(Extracted records)
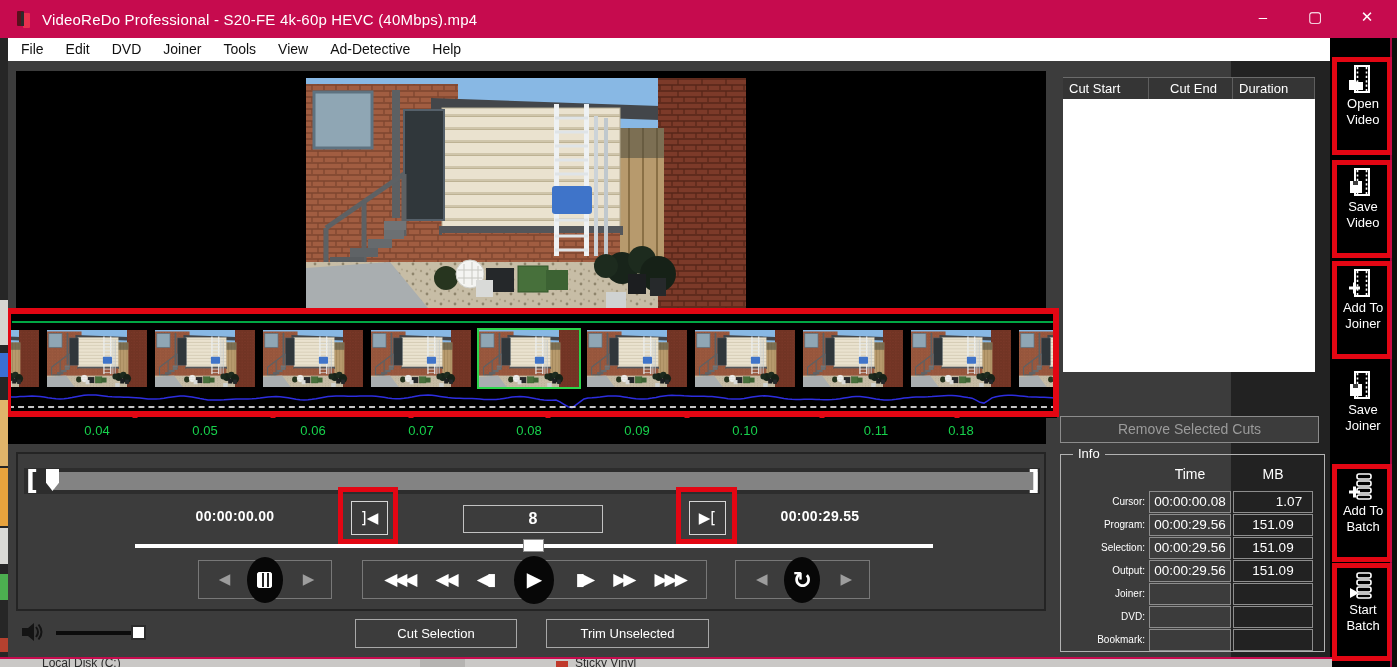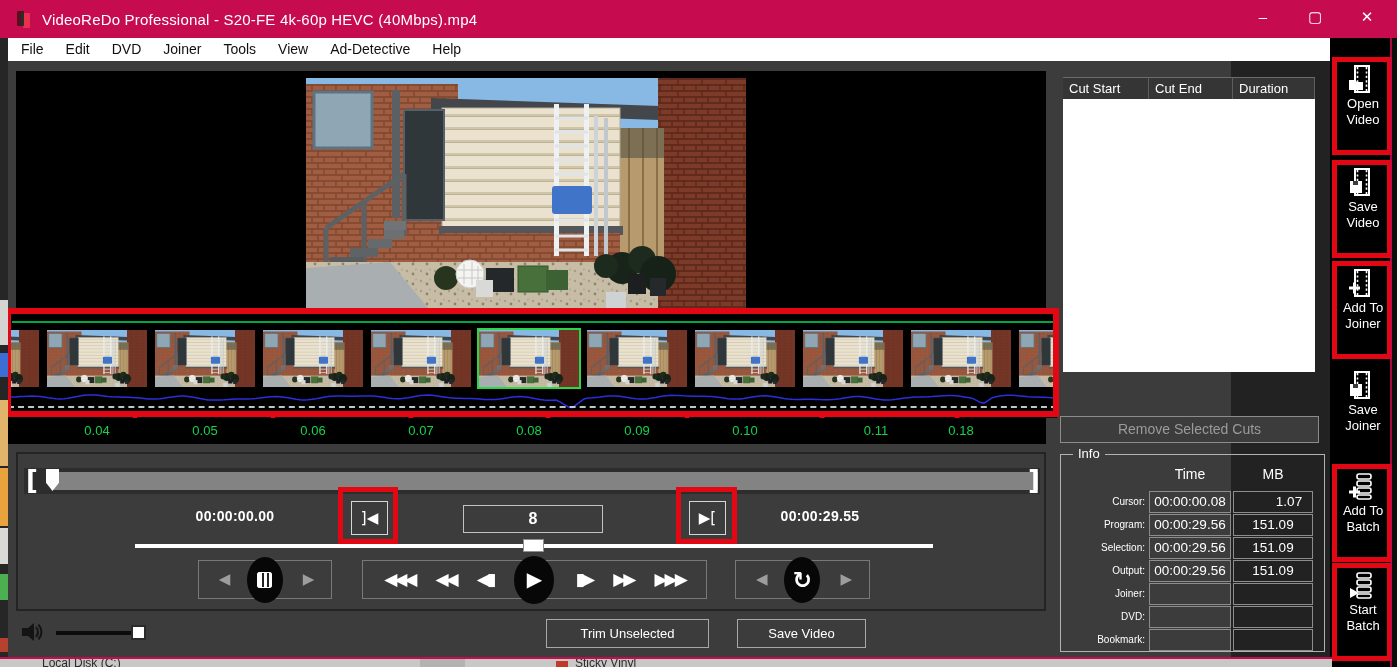--- a/index.html
+++ b/index.html
@@ -330,7 +330,7 @@
   <div class="cutlist">
     <div class="cutlist-header" id="cutlist-header">
         <div class="cutlist-col" style="width: 86px;">Cut Start</div>
-        <div class="cutlist-col" style="width: 84px;">Cut End</div>
+        <div class="cutlist-col" style="width: 84px; text-align: center;">Cut End</div>
         <div class="cutlist-col" style="width: 82px;">Duration</div>
       </div>
   </div>

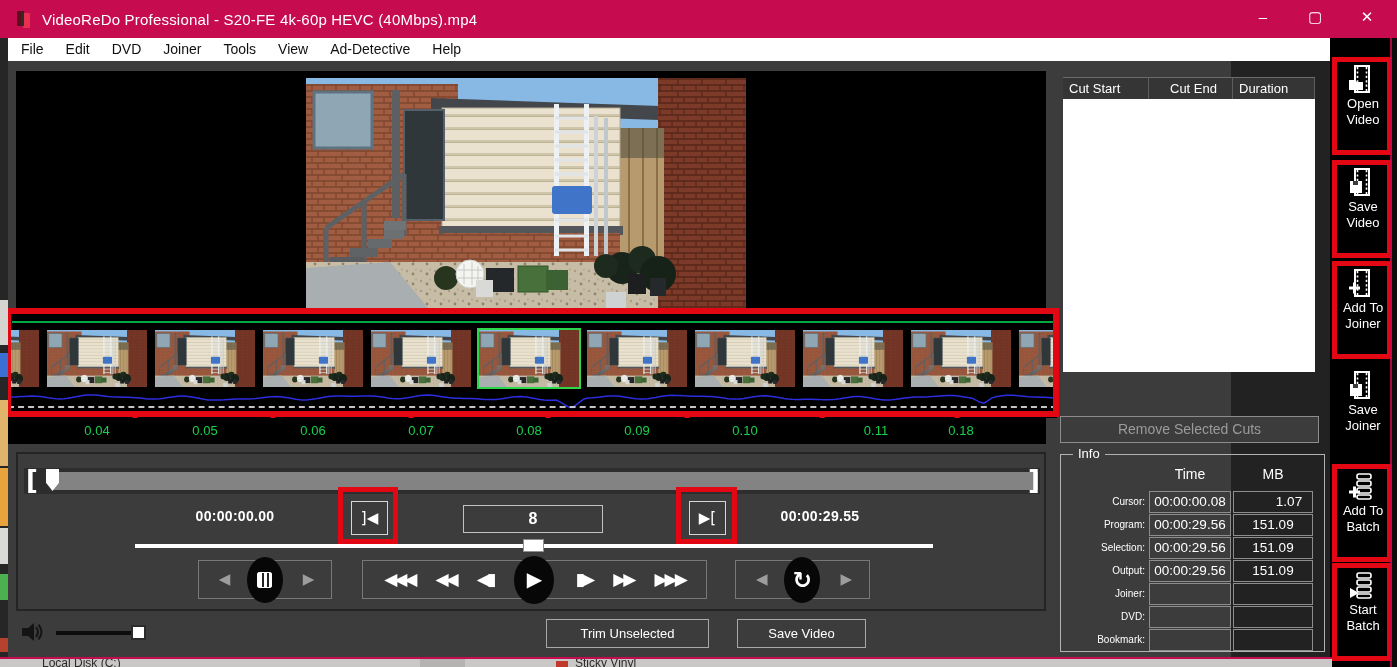--- a/index.html
+++ b/index.html
@@ -324,6 +324,7 @@
   </svg>
   <div class="vol-line"></div>
   <div class="vol-handle"></div>
+  <div class="action-btn" style="left:355px;width:162px">Cut Selection</div>
   <div class="action-btn" style="left:546px;width:163px">Trim Unselected</div>
   <div class="action-btn" style="left:737px;width:129px">Save Video</div>
 

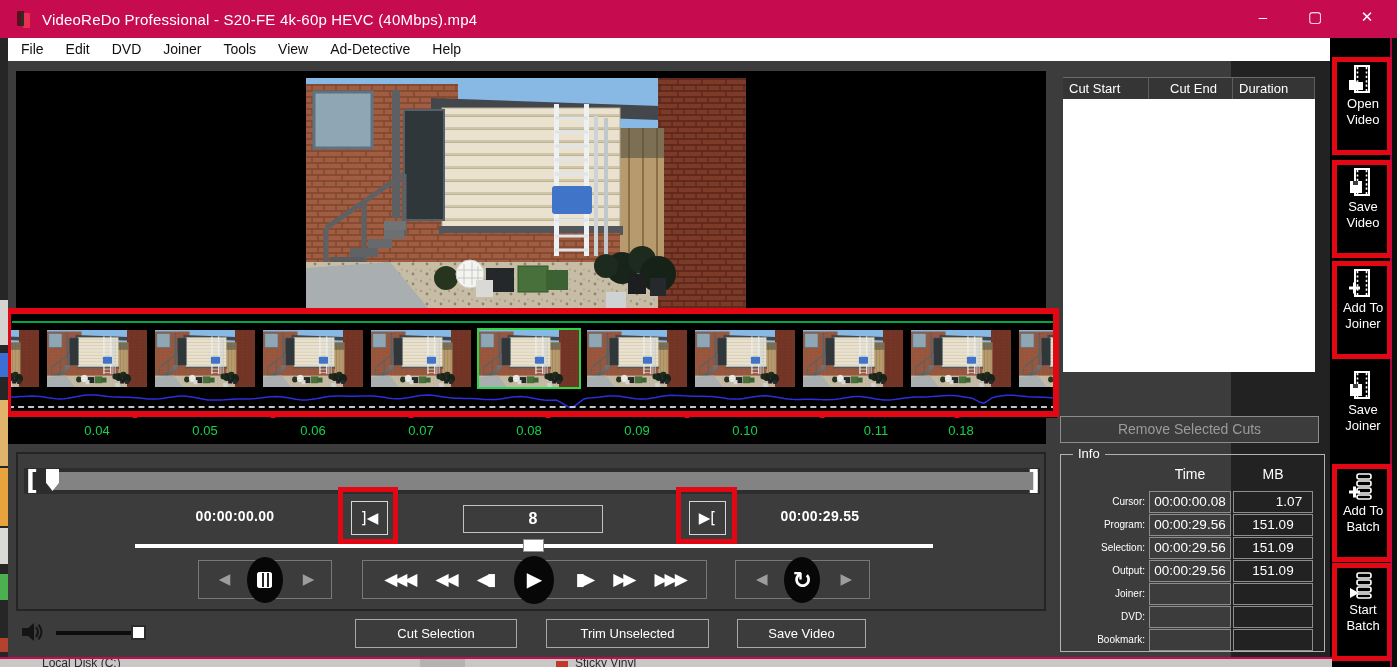--- a/index.html
+++ b/index.html
@@ -326,7 +326,6 @@
   <div class="vol-handle"></div>
   <div class="action-btn" style="left:355px;width:162px">Cut Selection</div>
   <div class="action-btn" style="left:546px;width:163px">Trim Unselected</div>
-  <div class="action-btn" style="left:737px;width:129px">Save Video</div>
 
   <div class="cutlist">
     <div class="cutlist-header" id="cutlist-header">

Problem | Output all the records above again exactly, with the pictures dropped.

Reply |
--- a/index.html
+++ b/index.html
@@ -330,7 +330,7 @@
   <div class="cutlist">
     <div class="cutlist-header" id="cutlist-header">
         <div class="cutlist-col" style="width: 86px;">Cut Start</div>
-        <div class="cutlist-col" style="width: 84px;">Cut End</div>
+        <div class="cutlist-col" style="width: 84px; text-align: center;">Cut End</div>
         <div class="cutlist-col" style="width: 82px;">Duration</div>
       </div>
   </div>

--- a/index.html
+++ b/index.html
@@ -324,6 +324,7 @@
   </svg>
   <div class="vol-line"></div>
   <div class="vol-handle"></div>
+  <div class="action-btn" style="left:355px;width:162px">Cut Selection</div>
   <div class="action-btn" style="left:546px;width:163px">Trim Unselected</div>
   <div class="action-btn" style="left:737px;width:129px">Save Video</div>
 

--- a/index.html
+++ b/index.html
@@ -326,7 +326,6 @@
   <div class="vol-handle"></div>
   <div class="action-btn" style="left:355px;width:162px">Cut Selection</div>
   <div class="action-btn" style="left:546px;width:163px">Trim Unselected</div>
-  <div class="action-btn" style="left:737px;width:129px">Save Video</div>
 
   <div class="cutlist">
     <div class="cutlist-header" id="cutlist-header">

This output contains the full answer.